**What the task requires:** Filter the records below and copy every line containing the word "orange".

Modification records:
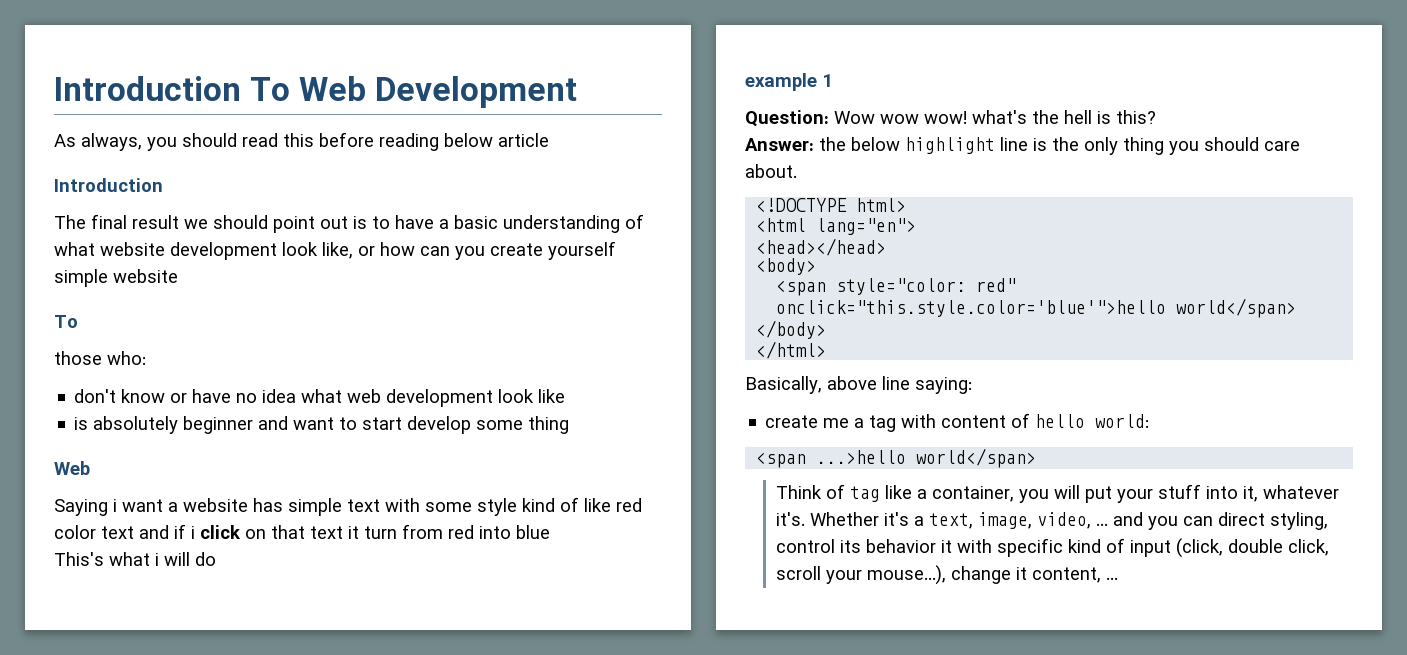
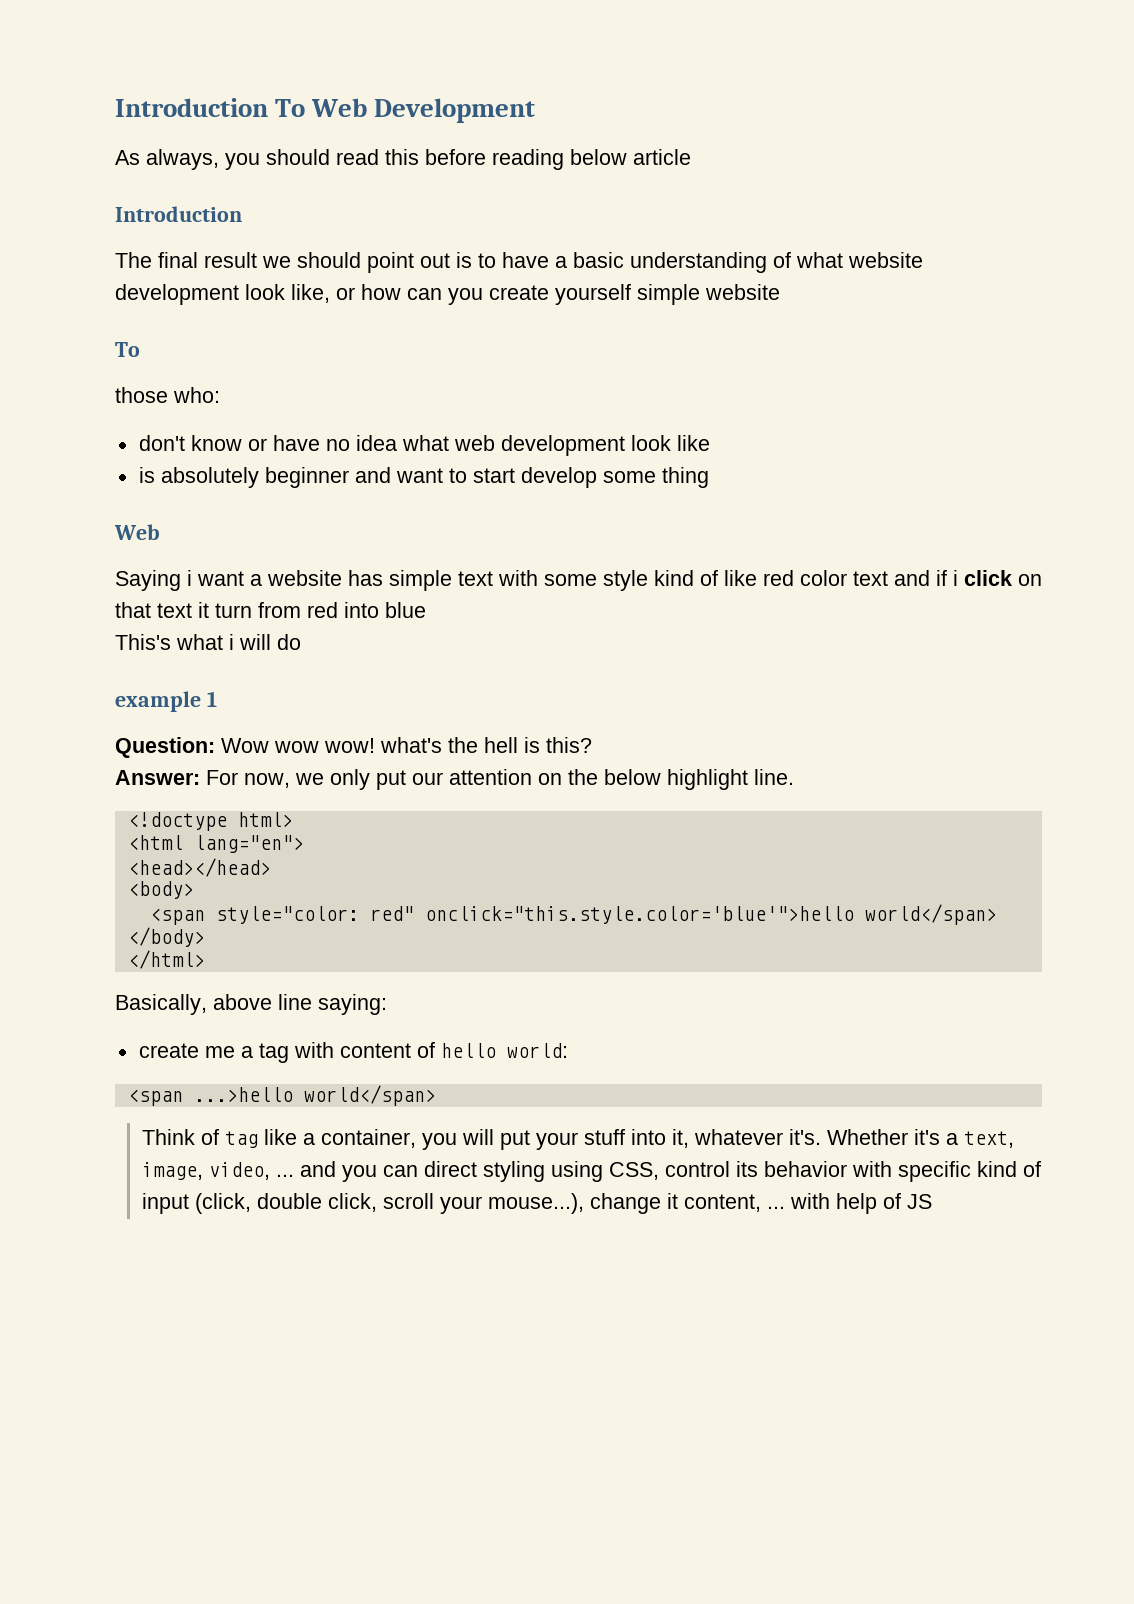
- Answer: the below highlight line is the only thing you should care about.
- <!DOCTYPE html>
+ Answer: For now, we only put our attention on the below highlight line.
+ <!doctype html>
- Whether it's a text, image, video, ... and you can direct styling, control its behavior it with specific kind of input (click, double click, scroll your mouse...), change it content, ...
+ Whether it's a text, image, video, ... and you can direct styling using CSS, control its behavior with specific kind of input (click, double click, scroll your mouse...), change it content, ... with help of JS

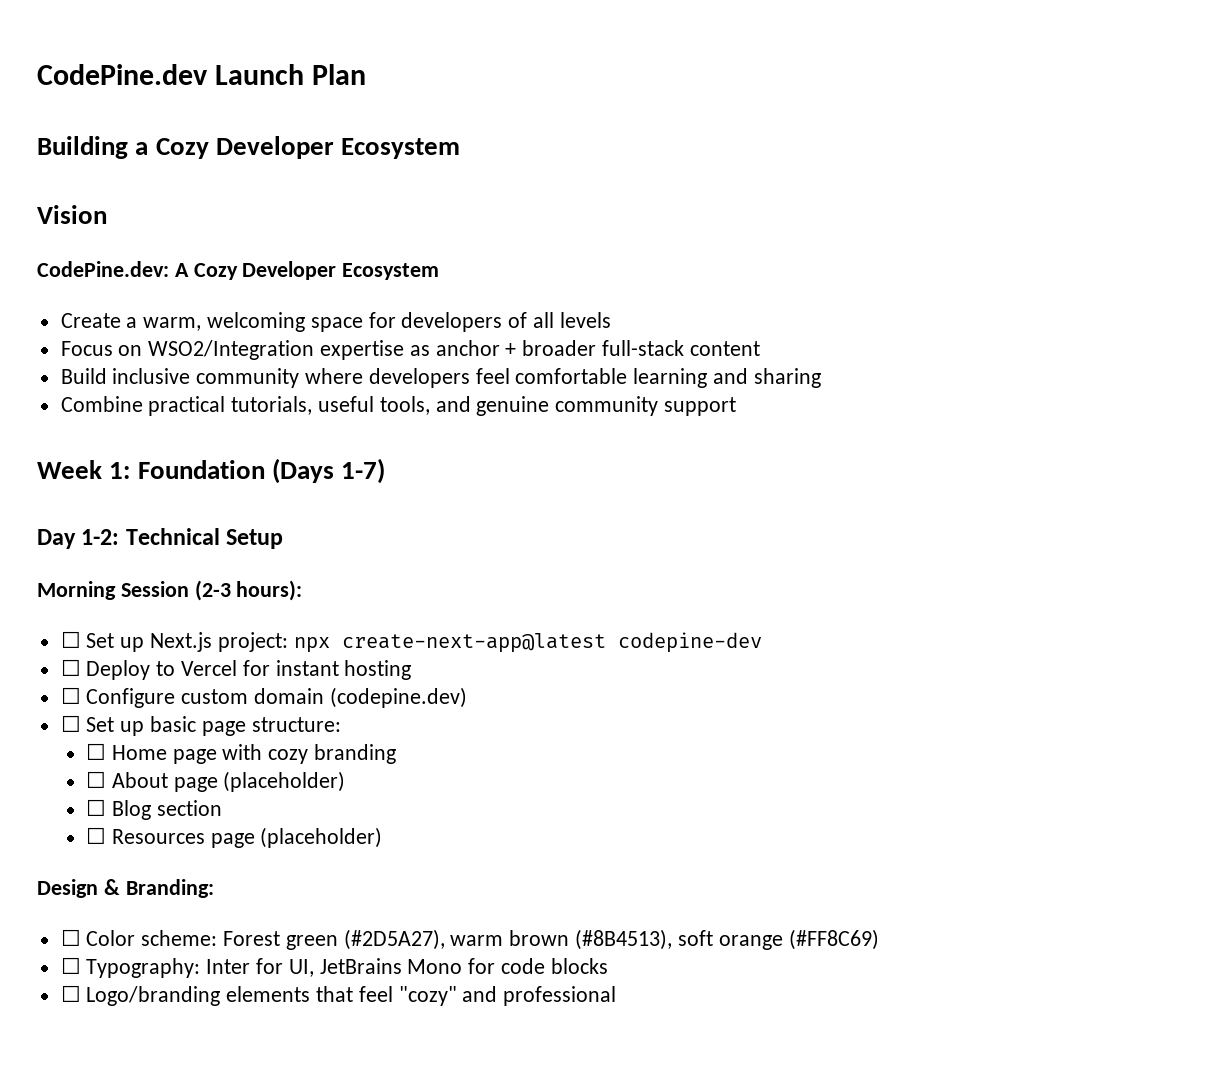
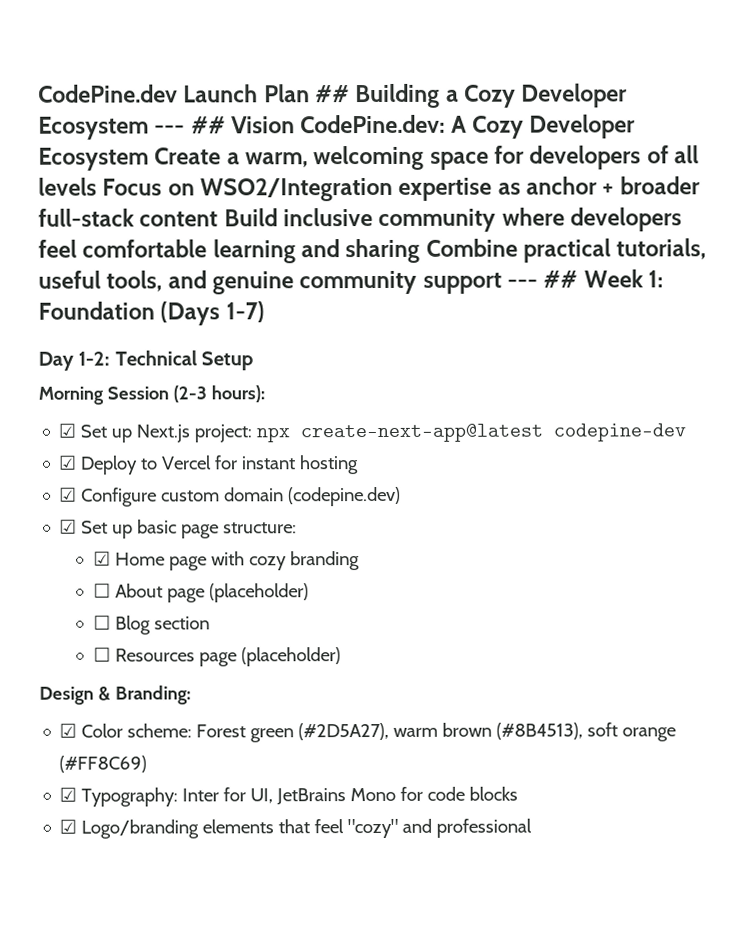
- CodePine.dev Launch Plan
- Building a Cozy Developer Ecosystem
- Vision
- CodePine.dev: A Cozy Developer Ecosystem
- Create a warm, welcoming space for developers of all levels
- Focus on WSO2/Integration expertise as anchor + broader full-stack content
- Build inclusive community where developers feel comfortable learning and sharing
- Combine practical tutorials, useful tools, and genuine community support
- Week 1: Foundation (Days 1-7)
+ CodePine.dev Launch Plan ## Building a Cozy Developer Ecosystem --- ## Vision CodePine.dev: A Cozy Developer Ecosystem Create a warm, welcoming space for developers of all levels Focus on WSO2/Integration expertise as anchor + broader full-stack content Build inclusive community where developers feel comfortable learning and sharing Combine practical tutorials, useful tools, and genuine community support --- ## Week 1: Foundation (Days 1-7)
- ☐ Set up Next.js project: npx create-next-app@latest codepine-dev
+ ☑ Set up Next.js project: npx create-next-app@latest codepine-dev
- ☐ Deploy to Vercel for instant hosting
+ ☑ Deploy to Vercel for instant hosting
- ☐ Configure custom domain (codepine.dev)
+ ☑ Configure custom domain (codepine.dev)
- ☐ Set up basic page structure:
+ ☑ Set up basic page structure:
- ☐ Home page with cozy branding
+ ☑ Home page with cozy branding
- ☐ Color scheme: Forest green (#2D5A27), warm brown (#8B4513), soft orange (#FF8C69)
+ ☑ Color scheme: Forest green (#2D5A27), warm brown (#8B4513), soft orange (#FF8C69)
- ☐ Typography: Inter for UI, JetBrains Mono for code blocks
+ ☑ Typography: Inter for UI, JetBrains Mono for code blocks
- ☐ Logo/branding elements that feel "cozy" and professional
+ ☑ Logo/branding elements that feel "cozy" and professional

**Your response:**
- ☐ Color scheme: Forest green (#2D5A27), warm brown (#8B4513), soft orange (#FF8C69)
+ ☑ Color scheme: Forest green (#2D5A27), warm brown (#8B4513), soft orange (#FF8C69)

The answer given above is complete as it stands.